USD– America’s currency was driven lower throughout last week as increased risk appetite only worked to the benefit of higher yielding currencies, most notably the AUD and NZD. Where the greenback goes from here will depend, not surprisingly, on risk trends, as fundamental factors have yet to really matter for the currency. Indeed, for the most part US economic data have beaten market expectations—with the notable exceptions of last Friday’s NFP (-663K in Mar. vs. -660K exp.) and ISM Non-Manufacturing (40.8 in Mar. vs. 42.0 exp.) releases—and yet the USD has extended its losses. However, given the ostensible inverse correlation between the USD and DJIA, the greenback is being underpinned this morning by the resurgence of “safe haven” flows, while the equities market is suffering a blow in sentiment (after a 5 consecutive day uptrend) on the back of negative corporate earnings releases expected throughout this week (currently: -100 at 7916.15). The singular event risk for the greenback this week will be the release of the FOMC March meeting minutes. Though the big surprise was when the Fed officially announced “quantitative easing” efforts last month, the minutes should shed further insight as to whether or not the FOMC will leave the Fed Funds target unchanged throughout 2009, and if they will continue to use the Central Bank’s balance sheet in an effort
to improve credit conditions. Holiday shortened trading this week will result thinner liquidity beginning Thursday, which could contribute to greater market volatility, further exacerbating trading trends.

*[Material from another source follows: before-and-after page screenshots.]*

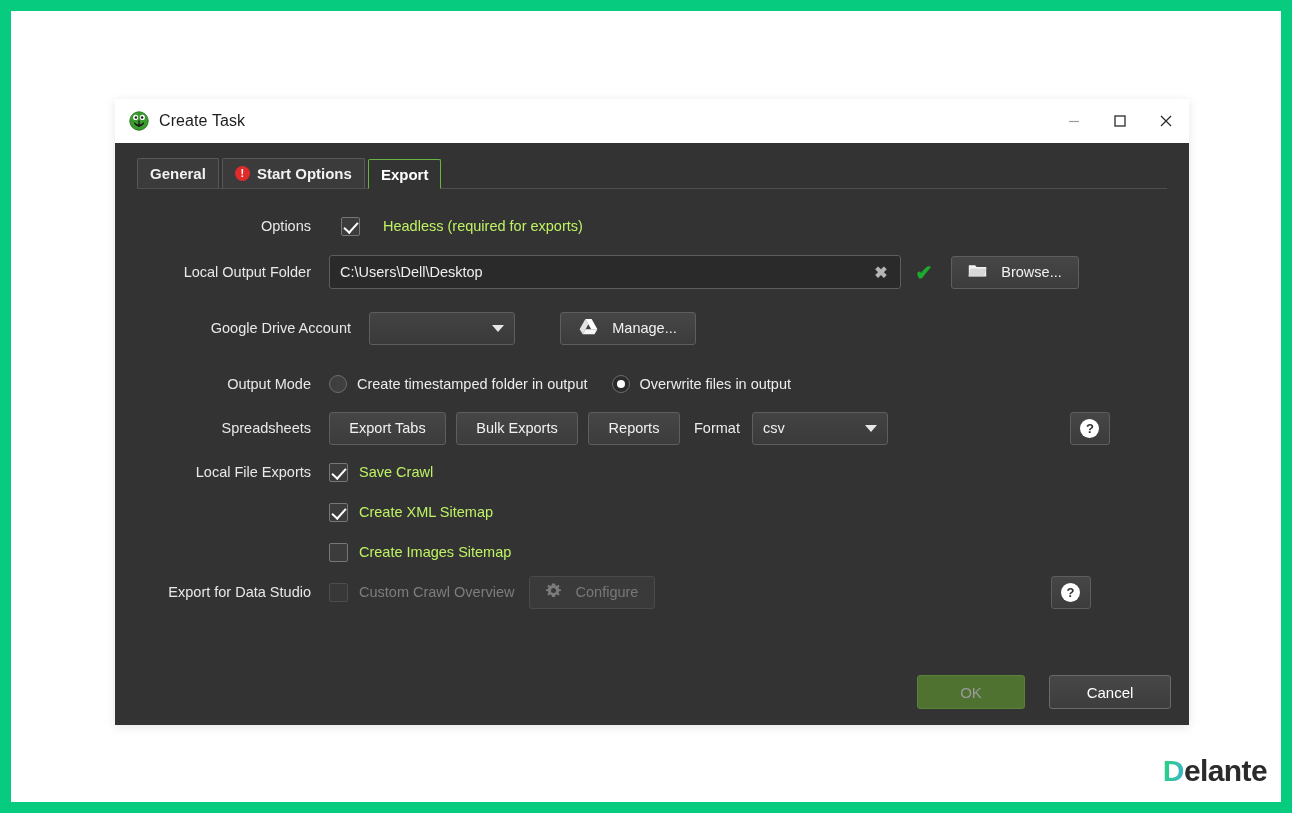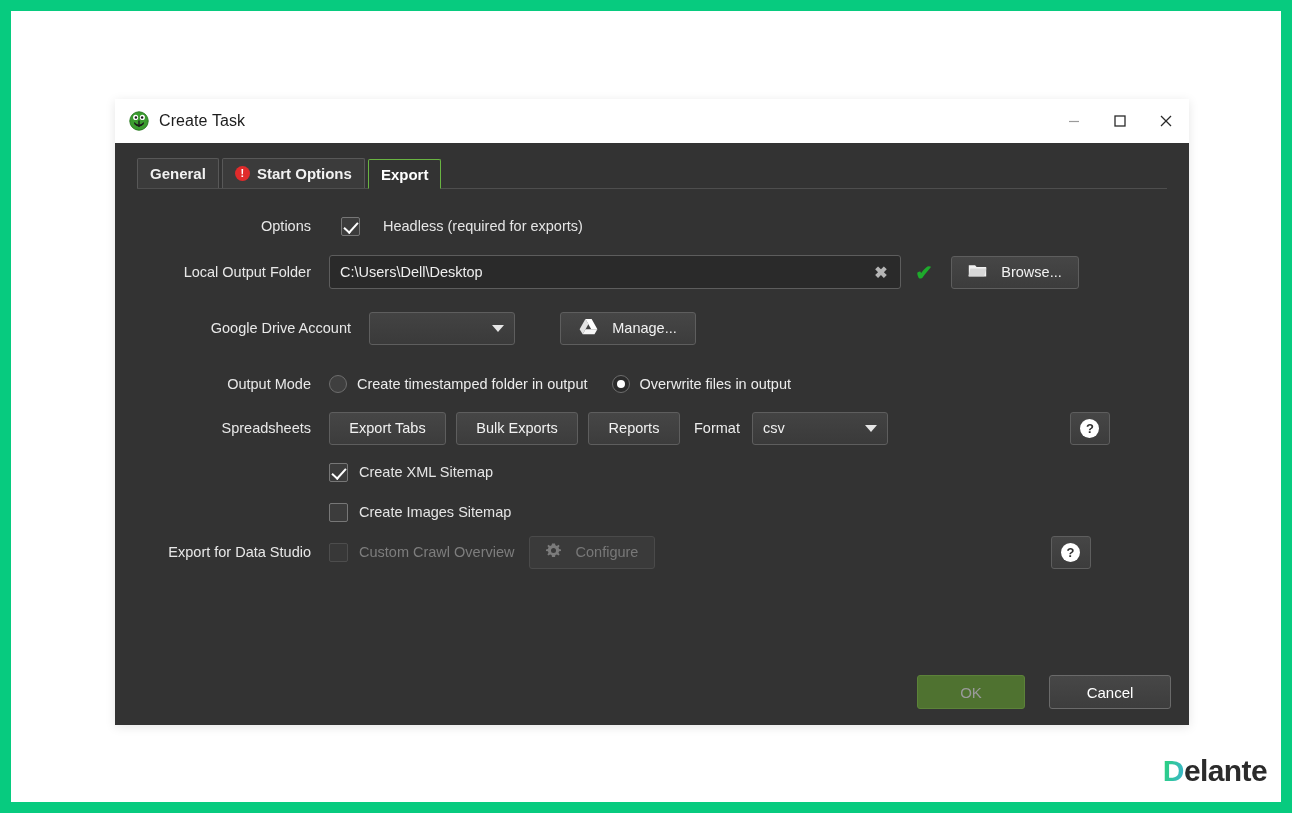--- a/index.html
+++ b/index.html
@@ -135,21 +135,21 @@
   .cb.checked::after {
     content: "";
     position: absolute;
     left: 5px; top: 1px;
     width: 6px; height: 12px;
     border: solid #ffffff;
     border-width: 0 2.6px 2.6px 0;
     transform: rotate(42deg);
   }
   .cb.disabled { border-color: #4d4d4d; background: #383838; }
-  .cb-label { font-size: 14.5px; color: #e5e5e5; margin-left: 11px; }
+  .cb-label { font-size: 14.5px; color: #bef264; margin-left: 11px; }
   .cb-label.dim { color: #7d7d7d; }
 
   
   .radio {
     width: 18px; height: 18px; flex: 0 0 18px;
     border-radius: 50%;
     background: #3f3f3f;
     border: 1px solid #6d6d6d;
     position: relative;
     cursor: default;
@@ -415,20 +415,25 @@
           <div class="combo" style="width:136px;margin-left:12px;">
             <span class="cval">csv</span>
             <span class="caret"></span>
           </div>
           <div class="btn helpbtn" style="margin-left:182px;">
             <span class="qmark">?</span>
           </div>
         </div>
 
         <div class="row" style="margin-bottom:6px;">
+          <div class="lbl">Local File Exports</div>
+          <div class="cb checked"></div>
+          <div class="cb-label">Save Crawl</div>
+        </div>
+        <div class="row" style="margin-bottom:6px;">
           <div class="lbl"></div>
           <div class="cb checked"></div>
           <div class="cb-label">Create XML Sitemap</div>
         </div>
         <div class="row" style="margin-bottom:6px;">
           <div class="lbl"></div>
           <div class="cb"></div>
           <div class="cb-label">Create Images Sitemap</div>
         </div>
 

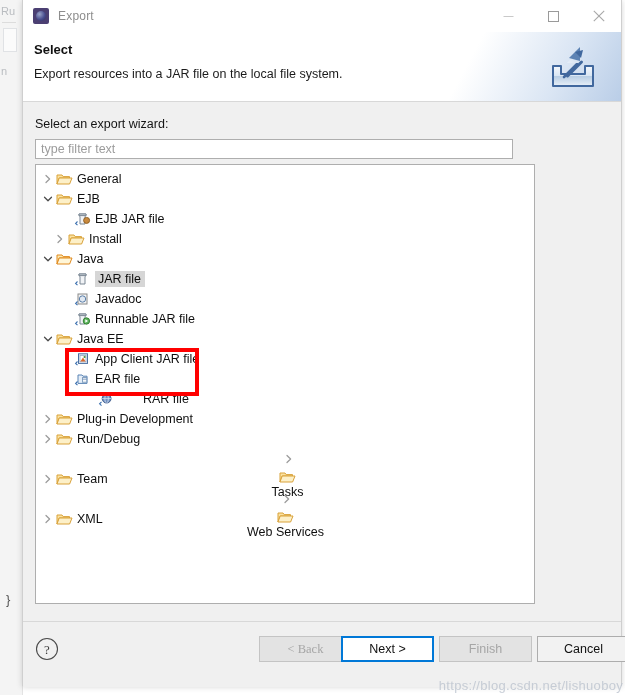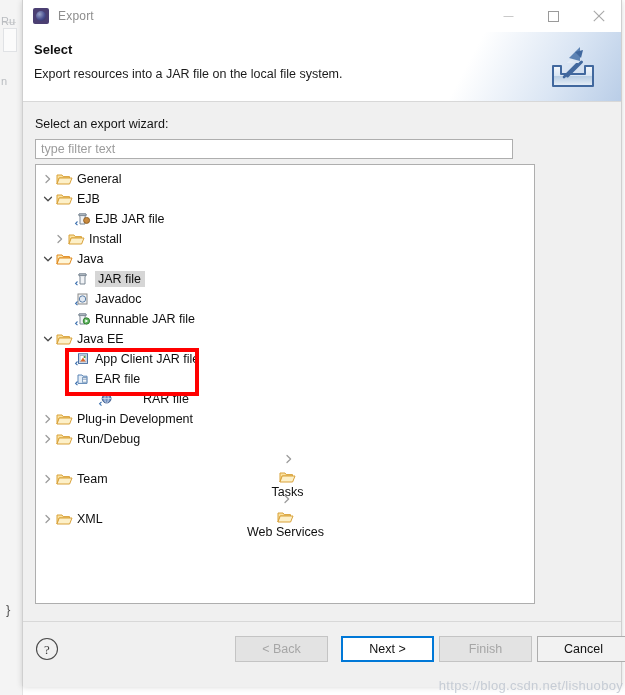--- a/index.html
+++ b/index.html
@@ -20,21 +20,20 @@
     width: 22px; height: 695px;
     background: #f4f4f4;
     border-right: 1px solid #e3e3e3;
   }
   .bg-frag {
     position: absolute;
     font-family: "Liberation Sans", sans-serif;
     font-size: 11px;
     color: #b9bcc0;
     white-space: nowrap;
-    margin-top: 10px;
   }
   .bg-tabline {
     position: absolute;
     left: 2px; width: 14px; height: 1px;
     background: #dcdcdc;
   }
   .bg-editbox {
     position: absolute;
     left: 3px; top: 28px; width: 12px; height: 22px;
     border: 1px solid #e0e2e5;
@@ -227,21 +226,21 @@
     color: #111111;
     display: flex; align-items: center; justify-content: center;
     padding: 0;
   }
   .btn.disabled { color: #a6a6a6; border-color: #c4c4c4; background: #e3e3e3; }
   .btn.focus {
     background: #ffffff;
     border: 2px solid #0078d7;
     color: #111111;
   }
-  #btn-back   { left: 212px; }
+  #btn-back   { left: 236px; font-family: Liberation Serif, serif; }
   #btn-next   { left: 318px; }
   #btn-finish { left: 416px; }
   #btn-cancel { left: 514px; background:#f2f2f2; }
 
   .watermark {
     position: absolute;
     right: 2px; bottom: 2px;
     font-size: 13px;
     color: rgba(190,198,208,.85);
     letter-spacing: .3px;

EUR – The euro climbed vs. the dollar following last week’s ECB rate cut. The Central Bank cut interest rates less-than-expected by 0.25% to 1.25%, boosting the single currency, paving the way for today’s highs of 1.3581. Markets had anticipated a 0.50% cut in response to signs of a deepening recession in the Eurozone. Retail sales fell -0.6% in February, while consumer and business sentiment remains mired near their record lows. Easing risk aversion is also aiding the euro as equity markets appear to have found support. Consequently, the euro is likely to remain supported in the near-term as interest rate differentials, and optimism that a global economic recovery is taking hold, increases investor appetite.

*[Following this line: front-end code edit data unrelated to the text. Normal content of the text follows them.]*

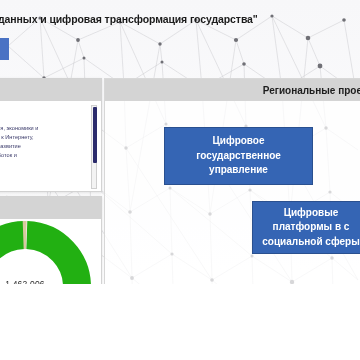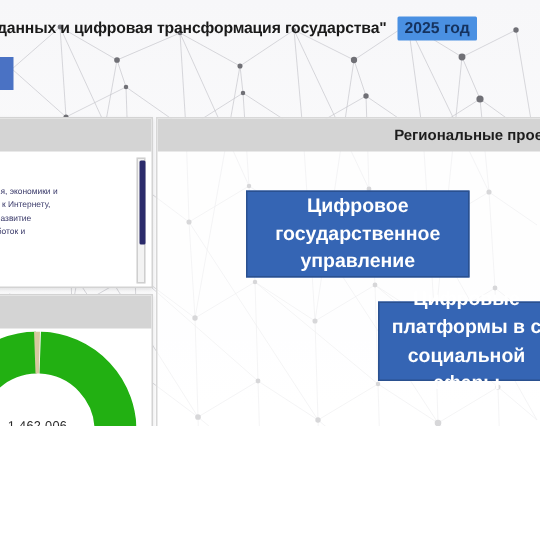--- a/index.html
+++ b/index.html
@@ -218,21 +218,21 @@
 
   .project-box {
     position: absolute;
     background: #3565b4;
     border: 1px solid #2a508f;
     color: #ffffff;
     display: flex;
     align-items: center;
     justify-content: center;
     text-align: center;
-    font-size: 13px;
+    font-size: 10px;
     font-weight: bold;
     line-height: 1.45;
     padding: 4px 6px;
     box-sizing: border-box;
     z-index: 11;
   }
   #project-box-1 {
     left: 164px;
     top: 127px;
     width: 149px;
@@ -345,21 +345,20 @@
         <circle cx="174" cy="320" r="1.6"></circle>
       <circle cx="214" cy="346" r="1.8"></circle>
         <circle cx="254" cy="322" r="1.5"></circle>
       <circle cx="294" cy="348" r="2.1"></circle>
         <circle cx="334" cy="324" r="1.7"></circle>
     </g>
   </svg>
 
   <div id="title-bar">
     <span id="title-text">данных и цифровая трансформация государства"</span>
-    <span id="title-year">2025 год</span>
   </div>
 
   <div id="left-tab-stub"></div>
 
   <div id="panel-regional">
     <div id="regional-header">
       <span id="regional-header-title">Региональные проек</span>
     </div>
   </div>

JPY – The yen fell sharply this morning touching its weakest level against the dollar in almost six months as investors turned to riskier assets in light of increased optimism amidst a view that the current downturn may have reached a bottom. USDJPY broke through the 101 level for the first time since October, bolstered in part by an overnight surge in European shares and a newfound rebound in investor risk appetite. This morning’s slide builds on a broad fall last week as Japanese confidence crumbles and a rapidly deteriorating economy continues to put pressure on the yen. Data out of Japan reported that unemployment reached a seasonally-adjusted 4.4% in February, and household spending slid 3.5% in February from a year earlier. The BoJ’s Tankan survey signaled that business confidence is reaching new lows in March, highlighting a collapse in demand and corporate funding at the tightest levels on record.

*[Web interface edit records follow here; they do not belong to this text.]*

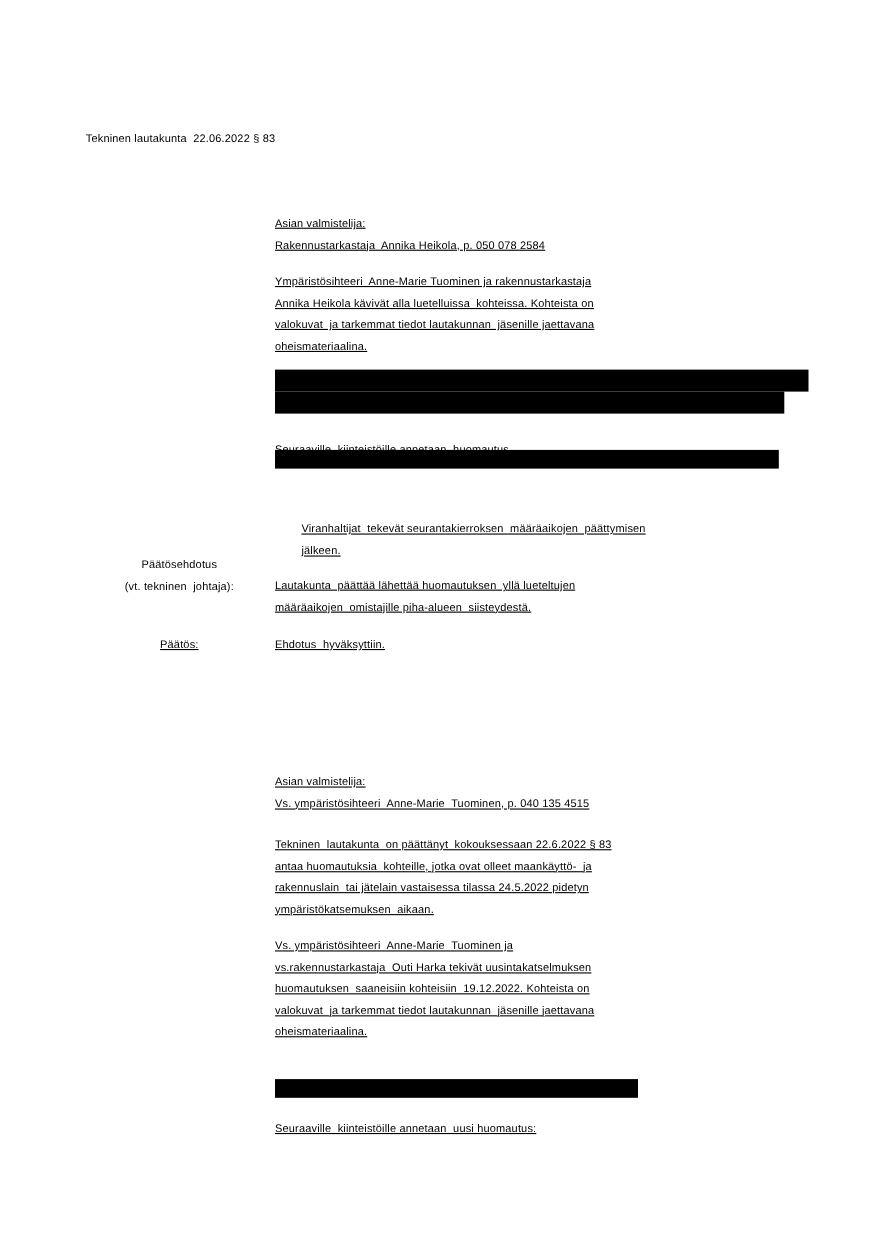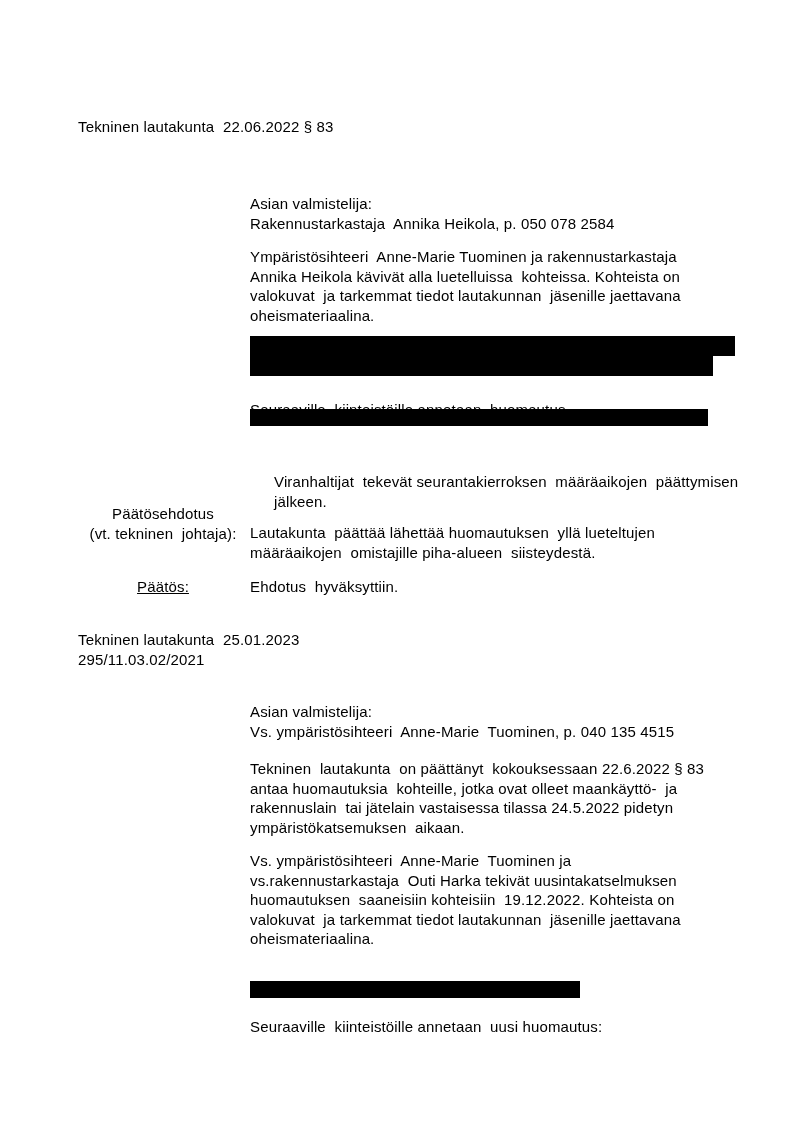--- a/index.html
+++ b/index.html
@@ -18,33 +18,34 @@
   .page {
     position: relative;
     width: 794px;
     height: 1122px;
     box-sizing: border-box;
   }
 
   
   .blk {
     position: absolute;
-    font-size: 15px;
+    font-size: 10px;
     line-height: 19.5px;
     white-space: pre-wrap;
     letter-spacing: 0.15px;
   }
   .label-col {
     left: 78px;
     width: 170px;
     text-align: center;
   }
   .body-col {
     left: 250px;
     width: 490px;
+    text-decoration: underline;
   }
   .header-line {
     left: 78px;
     width: 600px;
   }
 
   
   .redact {
     position: absolute;
     background: #000000;
@@ -84,22 +85,20 @@
   <div class="blk label-col" style="top:504px;">Päätösehdotus
 (vt. tekninen  johtaja):</div>
 
   <div class="blk body-col" style="top:523px;">Lautakunta  päättää lähettää huomautuksen  yllä lueteltujen
 määräaikojen  omistajille piha-alueen  siisteydestä.</div>
 
   <div class="blk label-col" style="top:577px;text-decoration:underline;">Päätös:</div>
 
   <div class="blk body-col" style="top:577px;">Ehdotus  hyväksyttiin.</div>
 
-  <div class="blk header-line" style="top:630px;">Tekninen lautakunta  25.01.2023
-295/11.03.02/2021</div>
 
   <div class="blk body-col" style="top:702px;">Asian valmistelija:
 Vs. ympäristösihteeri  Anne-Marie  Tuominen, p. 040 135 4515</div>
 
   <div class="blk body-col" style="top:759px;">Tekninen  lautakunta  on päättänyt  kokouksessaan 22.6.2022 § 83
 antaa huomautuksia  kohteille, jotka ovat olleet maankäyttö-  ja
 rakennuslain  tai jätelain vastaisessa tilassa 24.5.2022 pidetyn
 ympäristökatsemuksen  aikaan.</div>
 
   <div class="blk body-col" style="top:851px;">Vs. ympäristösihteeri  Anne-Marie  Tuominen ja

GBP – A picture of gradual recovery is starting to emerge and risks are becoming more balanced from being primarily on the downside. PMI showed an upward surprise last week rising to 39.1 in March from 34.7 in February. The index still points to falling production but the decline seems to be tapering off faster-than-expected. For the first time in 16 months, nationwide house prices recorded a rise in March. Last week the BoE released the quarterly Credit Conditions Survey for Q1’09, which revealed that credit was still being tightened for households, though credit for the corporate sector actually eased. With the nascent signs of improvement the Central Bank is expected to refrain from taking further measures to boost the economy, which should in turn underpin the sterling.
CAD – The loonie, which has a tendency to follow commodity prices, stalled on falling oil prices this morning. The CAD which had climbed 1 percent last week appears to be pulling back as investors seek safer assets. Demand for the Canadian currency is waning in anticipation of the jobs report for Canada which is due out on April 9th. It is likely to show job losses have hit the nation for the fifth consecutive month. The expectation of worsening job numbers is raising speculation that the overnment will need to print more money to buy debt assets.
MXN – After climbing more than 10 percent the last few weeks, the Mexican peso fell for the first time in six days on continuing concerns about the global economy. Sentiment that government measures worldwide are inadequate to fortify the global financial system are hurting demand for higher yielding, emerging market assets.
CNY – The yuan is mostly unchanged versus the dollar at 6.8343. Markets are pricing in a modest increase of 1.65% over the next 12-months as the government is viewed as keeping the currency mostly stable amid the global economic downturn.